= Problem =
Across the entries below, tally every line that holds the word "footer". Give only the tally.

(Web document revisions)
====================

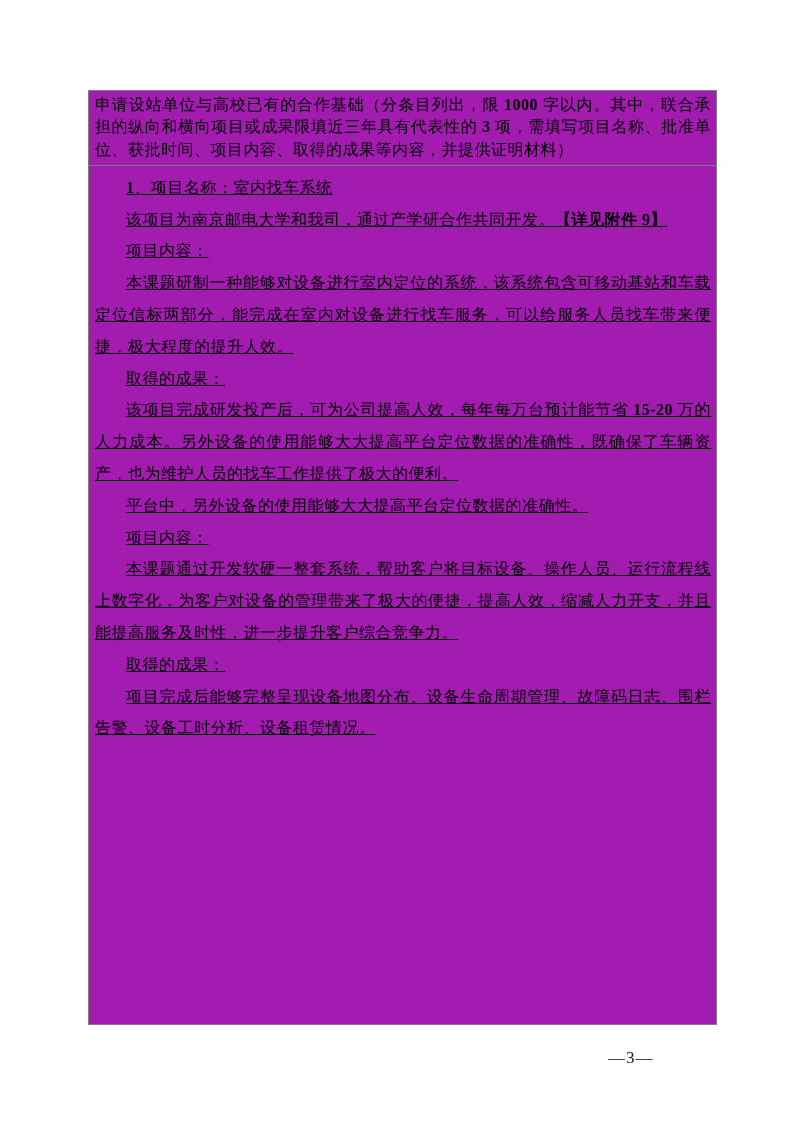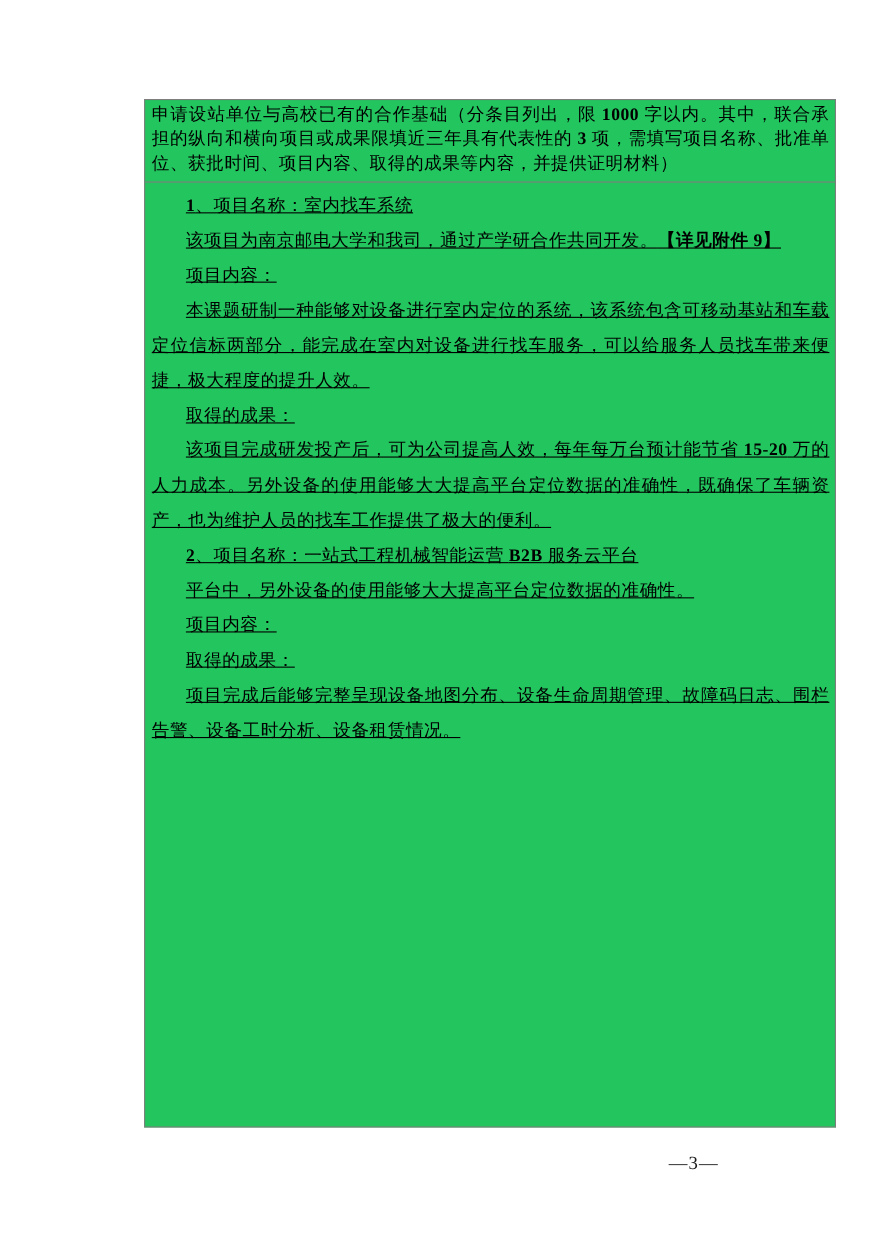--- a/index.html
+++ b/index.html
@@ -14,23 +14,22 @@
     font-family: "Liberation Serif", serif;
     color: #000000;
     overflow: hidden;
   }
   .form-table {
     position: absolute;
     left: 88px;
     top: 90px;
     width: 629px;
     border: 1px solid #7e7e7e;
-    background: #22c55e;
+    background: #a21caf;
     box-sizing: border-box;
-    margin-left: 43px;
   }
   .cell {
     box-sizing: border-box;
     font-size: 16px;
     letter-spacing: 0.5px;
   }
   .header-cell {
     border-bottom: 1px solid #7e7e7e;
     padding: 3px 5px 4px 6px;
     line-height: 22.3px;
@@ -68,21 +67,21 @@
   <div class="cell header-cell">
       <p class="para"><span>申请设站单位与高校已有的合作基础（分条目列出，限 </span><span class="bold">1000</span><span> 字以内。其中，联合承担的纵向和横向项目或成果限填近三年具有代表性的 </span><span class="bold">3</span><span> 项，需填写项目名称、批准单位、获批时间、项目内容、取得的成果等内容，并提供证明材料）</span></p>
     </div>
   <div class="cell content-cell">
       <p class="para indent"><span class="bold">1</span><span>、项目名称：室内找车系统</span></p>
       <p class="para indent"><span>该项目为南京邮电大学和我司，通过产学研合作共同开发。</span><span class="bold">【详见附件 9】</span></p>
       <p class="para indent"><span>项目内容：</span></p>
       <p class="para indent"><span>本课题研制一种能够对设备进行室内定位的系统，该系统包含可移动基站和车载定位信标两部分，能完成在室内对设备进行找车服务，可以给服务人员找车带来便捷，极大程度的提升人效。</span></p>
       <p class="para indent"><span>取得的成果：</span></p>
       <p class="para indent"><span>该项目完成研发投产后，可为公司提高人效，每年每万台预计能节省 </span><span class="bold">15-20</span><span> 万的人力成本。另外设备的使用能够大大提高平台定位数据的准确性，既确保了车辆资产，也为维护人员的找车工作提供了极大的便利。</span></p>
-      <p class="para indent"><span class="bold">2</span><span>、项目名称：一站式工程机械智能运营 </span><span class="bold">B2B</span><span> 服务云平台</span></p>
       <p class="para indent"><span>平台中，另外设备的使用能够大大提高平台定位数据的准确性。</span></p>
       <p class="para indent"><span>项目内容：</span></p>
+      <p class="para indent"><span>本课题通过开发软硬一整套系统，帮助客户将目标设备、操作人员、运行流程线上数字化，为客户对设备的管理带来了极大的便捷，提高人效，缩减人力开支，并且能提高服务及时性，进一步提升客户综合竞争力。</span></p>
       <p class="para indent"><span>取得的成果：</span></p>
       <p class="para indent"><span>项目完成后能够完整呈现设备地图分布、设备生命周期管理、故障码日志、围栏告警、设备工时分析、设备租赁情况。</span></p>
     </div>
 </div>
 
 <div class="page-number">—3—</div>
 
 </body></html>

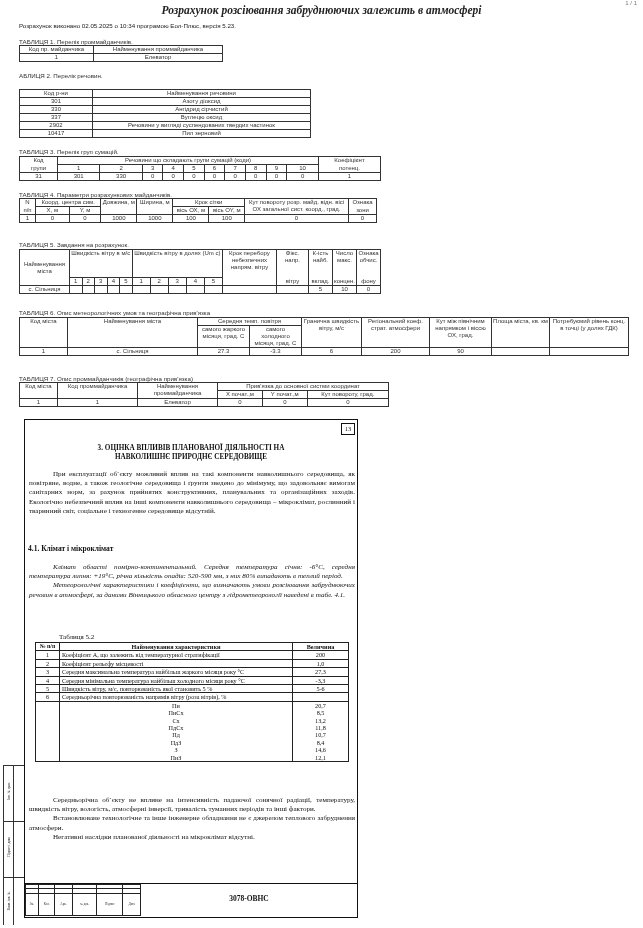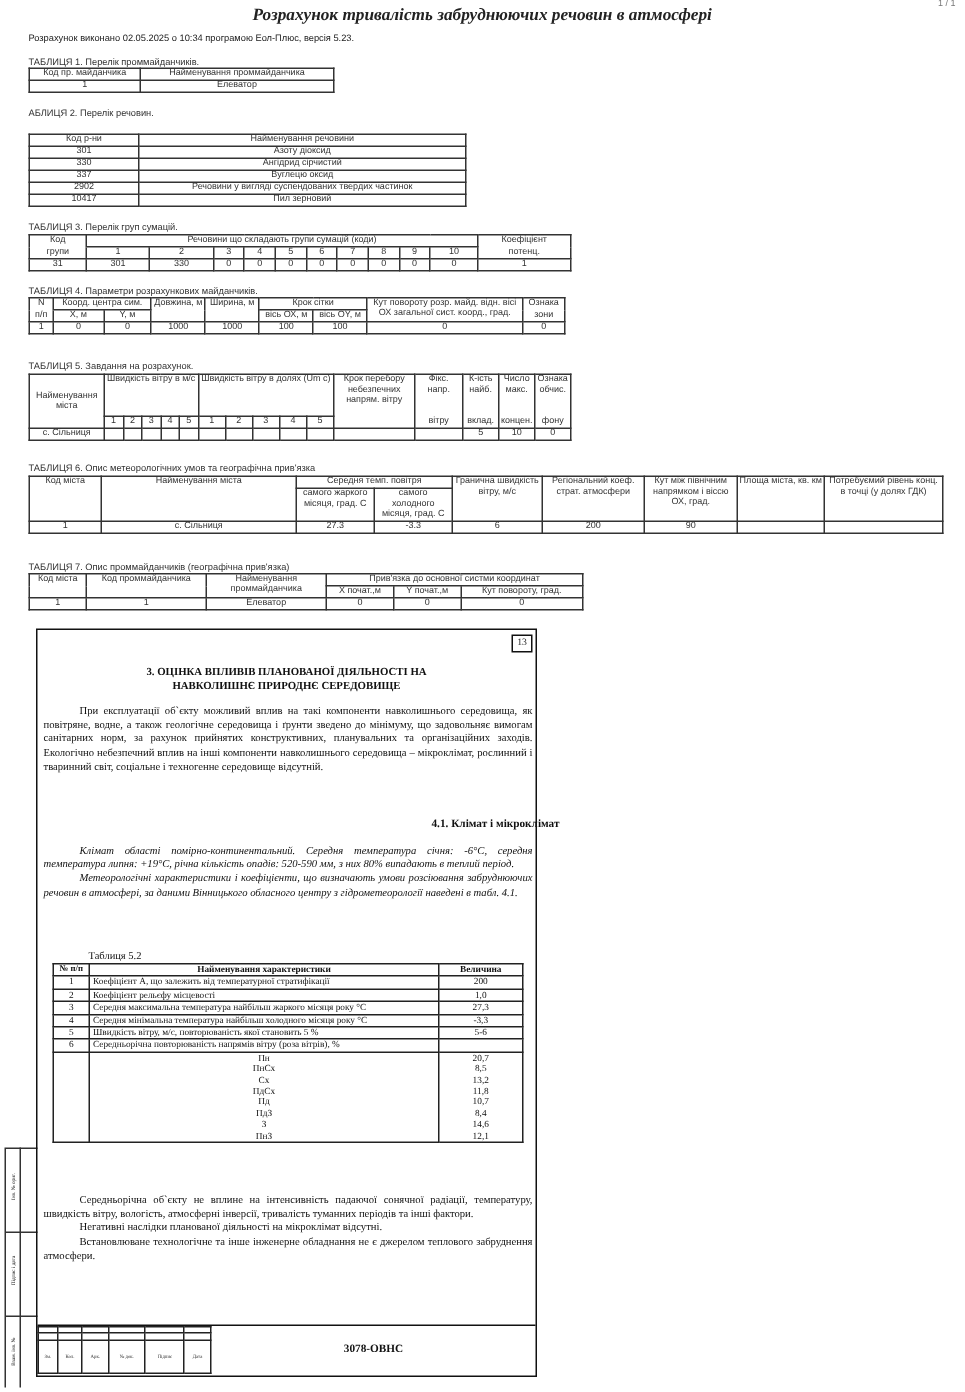--- a/index.html
+++ b/index.html
@@ -13,30 +13,30 @@
   table.t td.nbb { border-bottom: none; }
   table.t td.nbt { border-top: none; }
   .cap { font-size: 6.2px; color: #333; }
 
   .page { left: 24px; top: 419px; width: 334px; height: 499px; border: 1.5px solid #111; }
   .pagenum { right: 2px; top: 3px; width: 14px; height: 12px; border: 1px solid #111; font-family: "Liberation Serif", serif; font-size: 6.5px; text-align: center; line-height: 10px; }
   .serif { font-family: "Liberation Serif", serif; color: #111; }
   .h4 { left: 0; width: 100%; top: 24px; text-align: center; font-weight: bold; font-size: 7.2px; line-height: 9px; }
   .para { left: 4px; width: 326px; font-size: 7.1px; line-height: 9.2px; text-align: justify; }
   .para p { text-indent: 24px; }
-  .h41 { left: 16px; width: 100%; text-align: right; font-weight: bold; font-size: 7.5px; }
+  .h41 { left: 3px; width: 100%; text-align: left; font-weight: bold; font-size: 7.5px; }
   table.t41 { border-collapse: collapse; font-family: "Liberation Serif", serif; font-size: 6.2px; line-height: 7.4px; color: #111; }
   table.t41 td { border: 1px solid #222; padding: 0 2px; }
   .stamp { left: 0; bottom: 0; width: 100%; height: 34px; border-top: 1.5px solid #111; }
   .sidestrip { left: 3px; top: 765px; width: 21px; height: 160px; border-left: 1px solid #333; }
 </style>
 </head>
 <body>
 
-<div class="abs title">Розрахунок тривалість забруднюючих речовин в атмосфері</div>
+<div class="abs title">Розрахунок розсіювання забруднюючих залежить в атмосфері</div>
 <div class="abs corner">1 / 1</div>
 <div class="abs small" style="left:19px;top:22px;">Розрахунок виконано 02.05.2025 о 10:34 програмою Еол-Плюс, версія 5.23.</div>
 
 <div class="abs cap" style="left:19px;top:38px;">ТАБЛИЦЯ 1.  Перелік проммайданчиків.</div>
 <table class="abs t" style="left:19px;top:45px;width:204px;">
   <tbody>
       <tr>
         <td style="width:74px">Код пр. майданчика</td>
         <td>Найменування проммайданчика</td>
       </tr>
@@ -335,22 +335,22 @@
         <div>10,7</div>
         <div>8,4</div>
         <div>14,6</div>
         <div>12,1</div>
       </td>
     </tr>
   </tbody>
     </table>
   <div class="abs para serif" style="top:376px;">
     <p>Середньорічна об`єкту не вплине на інтенсивність падаючої сонячної радіації, температуру, швидкість вітру, вологість, атмосферні інверсії, тривалість туманних періодів та інші фактори.</p>
+    <p>Встановлюване технологічне та інше інженерне обладнання не є джерелом теплового забруднення атмосфери.</p>
     <p>Негативні наслідки планованої діяльності на мікроклімат відсутні.</p>
-    <p>Встановлюване технологічне та інше інженерне обладнання не є джерелом теплового забруднення атмосфери.</p>
   </div>
 
   <div class="abs stamp">
     <table style="position:absolute;left:0;top:0;width:116px;height:32px;border-collapse:collapse;font-family:'Liberation Serif',serif;font-size:3.2px;color:#333;">
       <tbody>
           <tr>
             <td style="border:1px solid #222;"></td>
             <td style="border:1px solid #222;"></td>
             <td style="border:1px solid #222;"></td>
             <td style="border:1px solid #222;"></td>

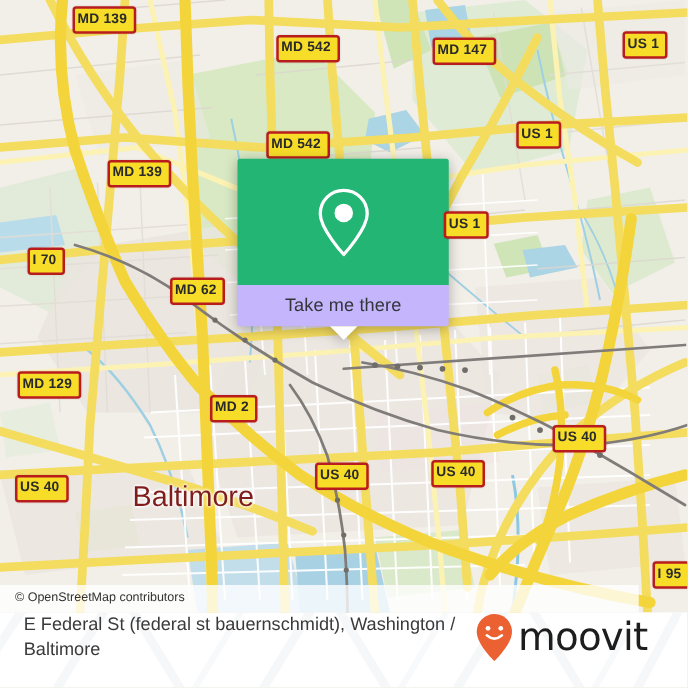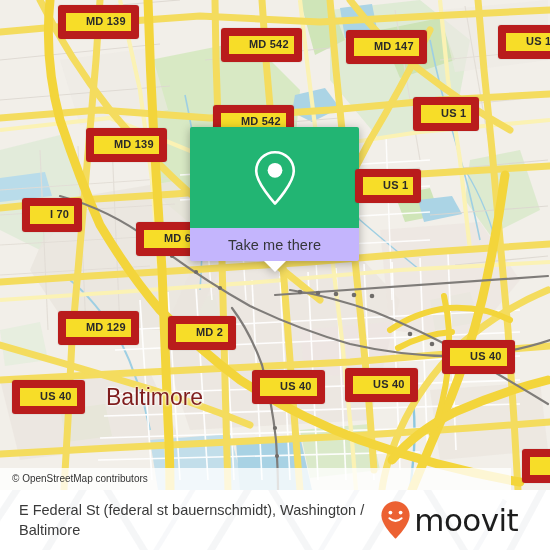--- a/index.html
+++ b/index.html
@@ -22,27 +22,27 @@
     width: 550px; height: 490px;
     overflow: hidden;
     background: #f2efe9;
   }
   .map-canvas { position: absolute; left: 0; top: 0; width: 550px; height: 490px; }
 
   
   .shield {
     position: absolute;
     background: #f7dd28;
-    border: 8px solid #b91c1c;
+    border: 2px solid #b91c1c;
     border-radius: 3px;
     color: #2a2a2a;
     font-size: 11px;
     font-weight: bold;
     line-height: 1;
-    padding: 3px 5px 4px 20px;
+    padding: 3px 5px 4px 2px;
     white-space: nowrap;
     letter-spacing: .2px;
     box-shadow: 0 0 0 1px rgba(0,0,0,.04);
   }
   .city-label {
     position: absolute;
     color: #7f1d1d;
     font-size: 23px;
     line-height: 1;
     white-space: nowrap;
@@ -103,21 +103,21 @@
   }
 
   
   #footer {
     position: absolute;
     left: 0; top: 490px;
     width: 550px; height: 60px;
     background: #ffffff;
     overflow: hidden;
     display: flex;
-    align-items: center;
+    align-items: flex-start;
   }
   #footer-watermark {
     position: absolute;
     left: 0; top: 0; width: 550px; height: 60px;
     opacity: .55;
     pointer-events: none;
   }
   #footer-title {
     position: relative;
     flex: 1 1 auto;
@@ -330,21 +330,21 @@
     <div class="shield" style="left:58px;  top:5px;">MD 139</div>
     <div class="shield" style="left:221px; top:28px;">MD 542</div>
     <div class="shield" style="left:346px; top:30px;text-align:center;">MD 147</div>
     <div class="shield" style="left:498px; top:25px;">US 1</div>
     <div class="shield" style="left:213px; top:105px;">MD 542</div>
     <div class="shield" style="left:413px; top:97px;">US 1</div>
     <div class="shield" style="left:86px;  top:128px;">MD 139</div>
     <div class="shield" style="left:22px;  top:198px;">I 70</div>
     <div class="shield" style="left:136px; top:222px;">MD 62</div>
     <div class="shield" style="left:355px; top:169px; z-index:1;">US 1</div>
-    <div class="shield" style="left:14px;  top:311px;margin-left:44px;">MD 129</div>
+    <div class="shield" style="left:14px;  top:297px;">MD 129</div>
     <div class="shield" style="left:131px; top:316px;margin-left:37px;">MD 2</div>
     <div class="shield" style="left:442px; top:340px;">US 40</div>
     <div class="shield" style="left:12px;  top:380px;">US 40</div>
     <div class="shield" style="left:252px; top:370px;">US 40</div>
     <div class="shield" style="left:345px; top:368px;">US 40</div>
     <div class="shield" style="left:522px; top:449px;">I 95</div>
 
     <div id="popup">
       <div id="popup-head">
         <svg width="46" height="58" viewBox="0 0 46 58" xmlns="http://www.w3.org/2000/svg">

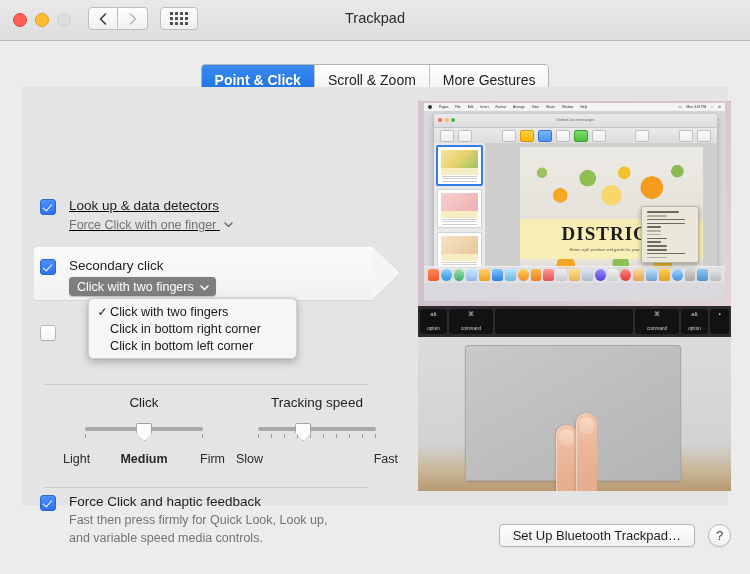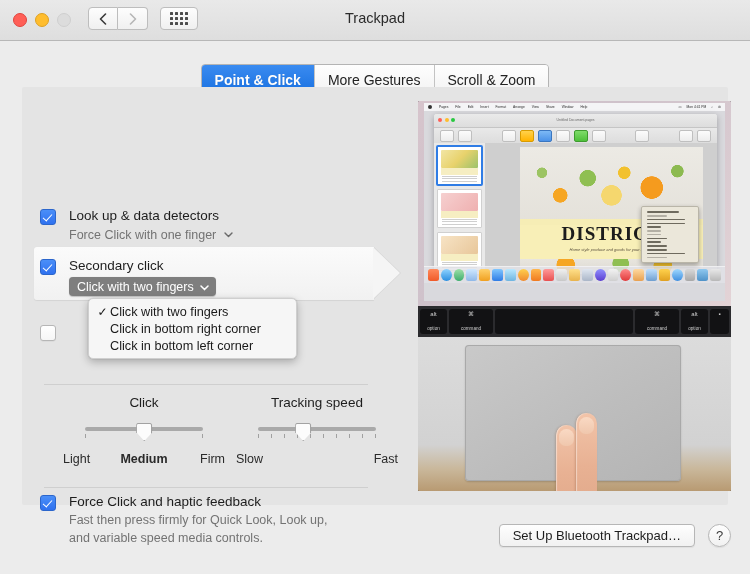--- a/index.html
+++ b/index.html
@@ -231,21 +231,21 @@
     line-height: 17px;
     margin-top: 2px;
   }
   .chev-sm {
     display: inline-block;
     margin-left: 4px;
     vertical-align: 1px;
   }
 
   
-  #row-lookup { top: 120px; }
+  #row-lookup { top: 110px; text-decoration: underline; }
 
   
   .highlight-band {
     position: absolute;
     left: 12px;
     top: 160px;
     width: 340px;
     height: 53px;
     background: linear-gradient(to bottom, #fbfbfb, #f1f1f1);
     border-radius: 3px 0 0 3px;
@@ -778,22 +778,22 @@
       </span>
     </div>
 
     <div class="wintitle">Trackpad</div>
 
   </div>
 
   <div class="tabbar">
     <div class="tabs">
       <div class="tab active">Point &amp; Click</div>
+      <div class="tab">Scroll &amp; Zoom</div>
       <div class="tab">More Gestures</div>
-      <div class="tab">Scroll &amp; Zoom</div>
     </div>
   </div>
 
   <div class="panel">
 
     <div class="settings">
 
       <div class="row" id="row-lookup">
         <span class="cb on"></span>
         <span class="rowtext">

====================

= Solution to this task =
3